Stored records:
..............................
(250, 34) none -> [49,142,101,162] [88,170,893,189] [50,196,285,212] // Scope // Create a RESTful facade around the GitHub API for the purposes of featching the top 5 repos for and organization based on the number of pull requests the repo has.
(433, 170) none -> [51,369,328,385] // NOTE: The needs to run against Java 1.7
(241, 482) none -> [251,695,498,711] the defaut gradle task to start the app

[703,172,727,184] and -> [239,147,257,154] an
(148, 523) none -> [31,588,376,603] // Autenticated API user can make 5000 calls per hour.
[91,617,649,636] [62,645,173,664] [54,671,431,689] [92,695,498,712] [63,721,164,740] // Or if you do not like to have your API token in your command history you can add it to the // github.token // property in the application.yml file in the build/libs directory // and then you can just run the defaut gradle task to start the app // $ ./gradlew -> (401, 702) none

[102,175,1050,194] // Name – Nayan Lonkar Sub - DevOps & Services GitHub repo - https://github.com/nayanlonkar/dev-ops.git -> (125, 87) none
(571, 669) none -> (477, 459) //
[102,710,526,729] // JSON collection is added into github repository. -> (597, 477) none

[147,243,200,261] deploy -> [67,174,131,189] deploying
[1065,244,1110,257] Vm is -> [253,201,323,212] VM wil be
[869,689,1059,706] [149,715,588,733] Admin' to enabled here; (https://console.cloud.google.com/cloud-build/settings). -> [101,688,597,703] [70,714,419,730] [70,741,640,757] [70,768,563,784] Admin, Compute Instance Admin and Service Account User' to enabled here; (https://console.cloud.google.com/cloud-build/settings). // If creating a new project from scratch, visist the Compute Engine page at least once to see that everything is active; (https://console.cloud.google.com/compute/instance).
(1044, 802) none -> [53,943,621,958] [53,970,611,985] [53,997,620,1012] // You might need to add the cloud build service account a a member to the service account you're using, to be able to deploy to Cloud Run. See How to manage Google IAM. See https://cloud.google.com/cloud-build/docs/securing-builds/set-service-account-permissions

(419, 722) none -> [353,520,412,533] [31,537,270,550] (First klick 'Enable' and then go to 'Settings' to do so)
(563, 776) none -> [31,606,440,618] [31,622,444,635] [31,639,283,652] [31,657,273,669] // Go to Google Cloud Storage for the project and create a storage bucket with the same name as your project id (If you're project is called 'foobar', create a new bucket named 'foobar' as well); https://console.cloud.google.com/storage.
..............................
### TASK TO CARRY OUT
Nothing but the lines from the top of the entries above through the line with "(241, 482) none" should be set down, each exactly as written.

### ANSWER AREA
(250, 34) none -> [49,142,101,162] [88,170,893,189] [50,196,285,212] // Scope // Create a RESTful facade around the GitHub API for the purposes of featching the top 5 repos for and organization based on the number of pull requests the repo has.
(433, 170) none -> [51,369,328,385] // NOTE: The needs to run against Java 1.7
(241, 482) none -> [251,695,498,711] the defaut gradle task to start the app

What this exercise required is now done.